Methods Mol Biol. 2022;2496:301-316. doi: 10.1007/978-1-0716-2305-3_16.
Recent progress in omics technologies such as transcriptomics and metabolomics offers an unprecedented opportunity to understand the disease mechanisms and determines the associated biomedical entities using biomedical literature mining. Tremendous data available in the biomedical literature helps in addressing complex biomedical problems. Advancements in genomics and transcriptomics helps in decoding the genetic information obtained from various high throughput techniques for its use in personalized medicine and therapeutics.
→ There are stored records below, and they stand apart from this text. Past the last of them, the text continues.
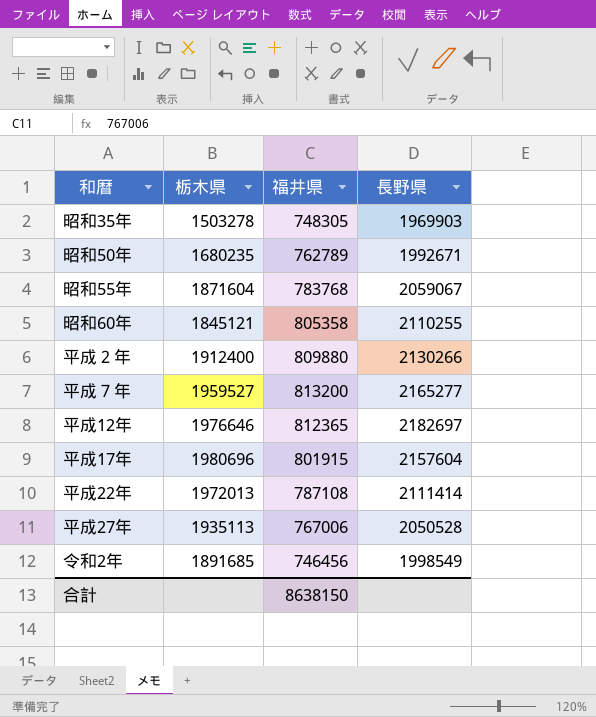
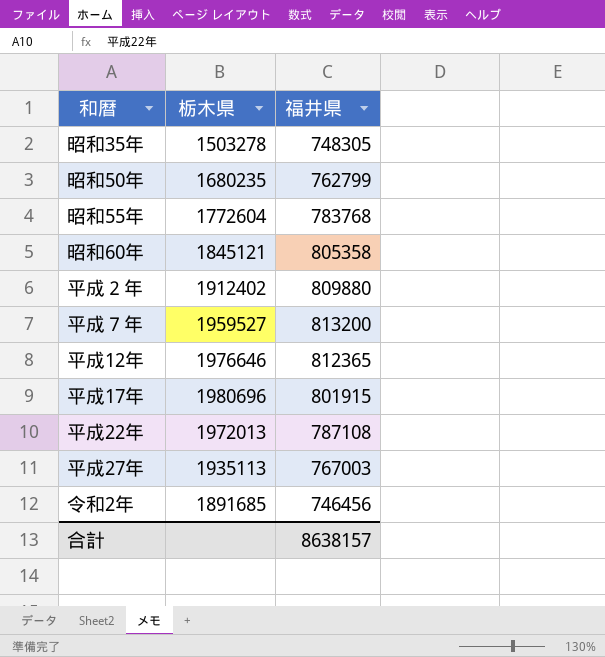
column 長野県 | position: 4 -> none
昭和50年 | 福井県: 762789 -> 762799
昭和55年 | 栃木県: 1871604 -> 1772604
平成２年 | 栃木県: 1912400 -> 1912402
平成27年 | 福井県: 767006 -> 767003
合計 | 福井県: 8638150 -> 8638157

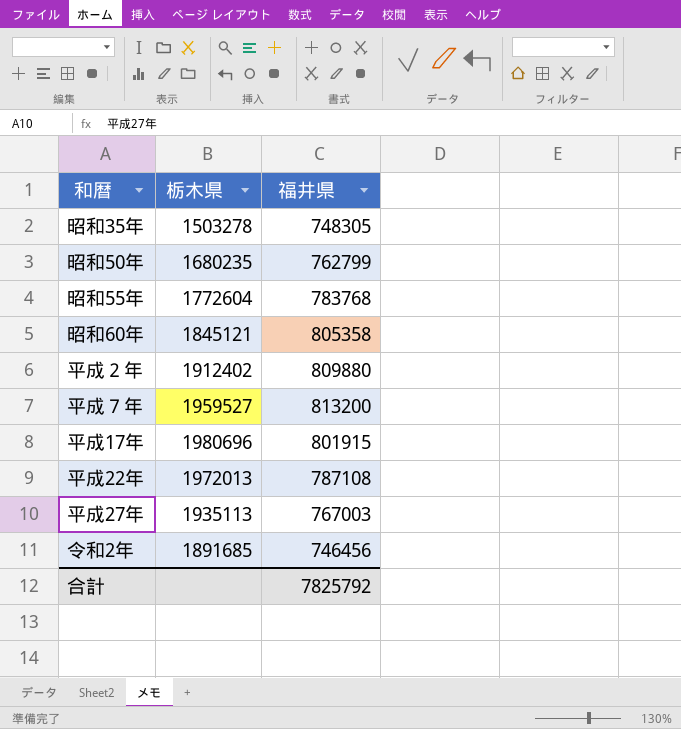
row 平成12年: 1976646 | 812365 -> none
合計 | 福井県: 8638157 -> 7825792

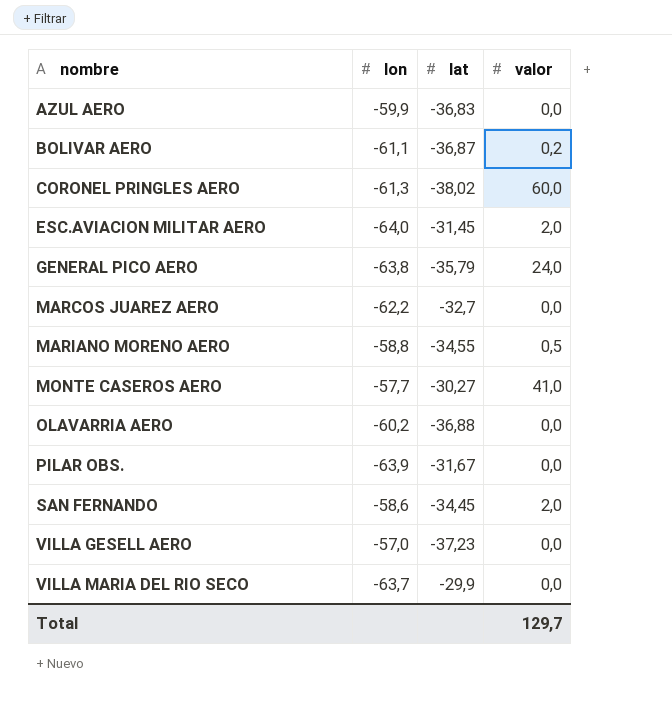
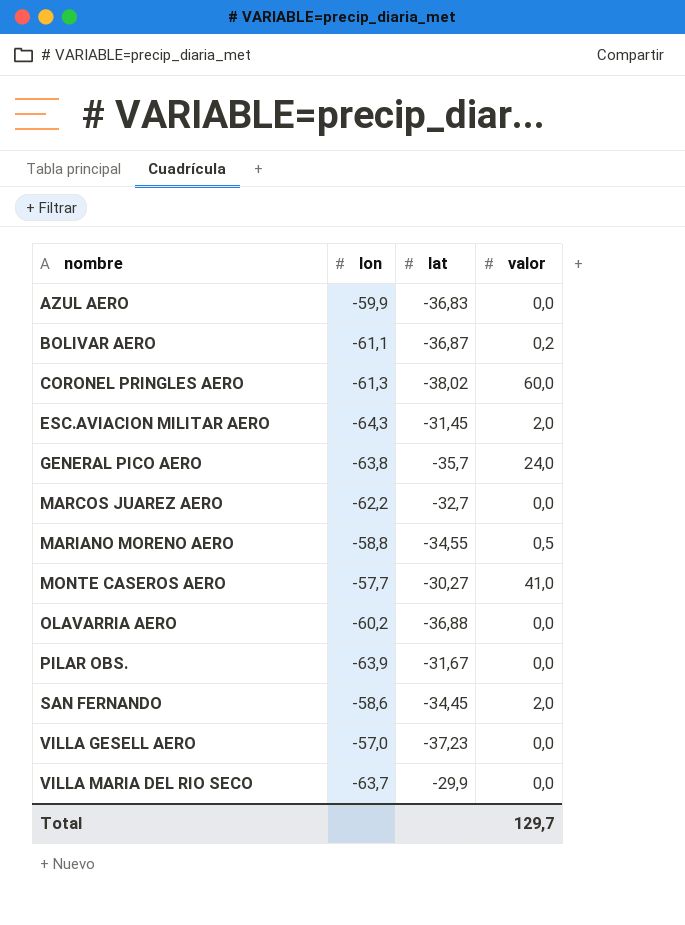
ESC.AVIACION MILITAR AERO | lon: -64,0 -> -64,3
GENERAL PICO AERO | lat: -35,79 -> -35,7

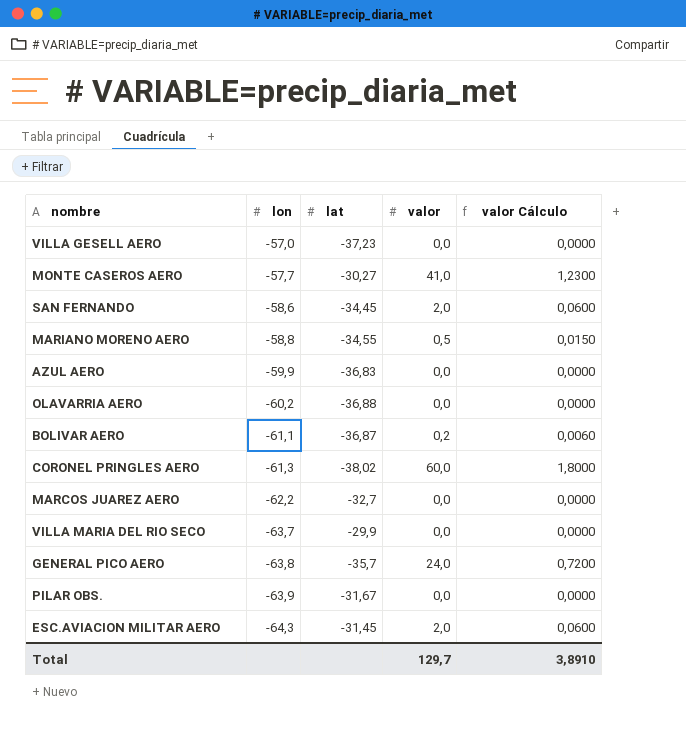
row order: nombre ascending -> lon descending
column valor Cálculo | formula: none -> [valor] * 0,03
Integration of data from biomedical literature and data from large-scale genomic studies aids in the determination of the etiology of a disease and drug targets. This chapter addresses the perspectives of transcriptomics and metabolomics in biomedical literature mining and gives an overview of state-of-the-art techniques in this field.
组学技术(如转录组学和代谢组学)的最新进展为使用生物医学文献挖掘来理解疾病机制和确定相关的生物医学实体提供了前所未有的机会。生物医学文献中大量可用的数据有助于解决复杂的生物医学问题。基因组学和转录组学的进步有助于解码从各种高通量技术获得的遗传信息,以便将其用于个性化医疗和治疗。将生物医学文献中的数据与大规模基因组研究的数据相结合,有助于确定疾病的病因和药物靶点。本章介绍了转录组学和代谢组学在生物医学文献挖掘中的观点,并概述了该领域的最新技术。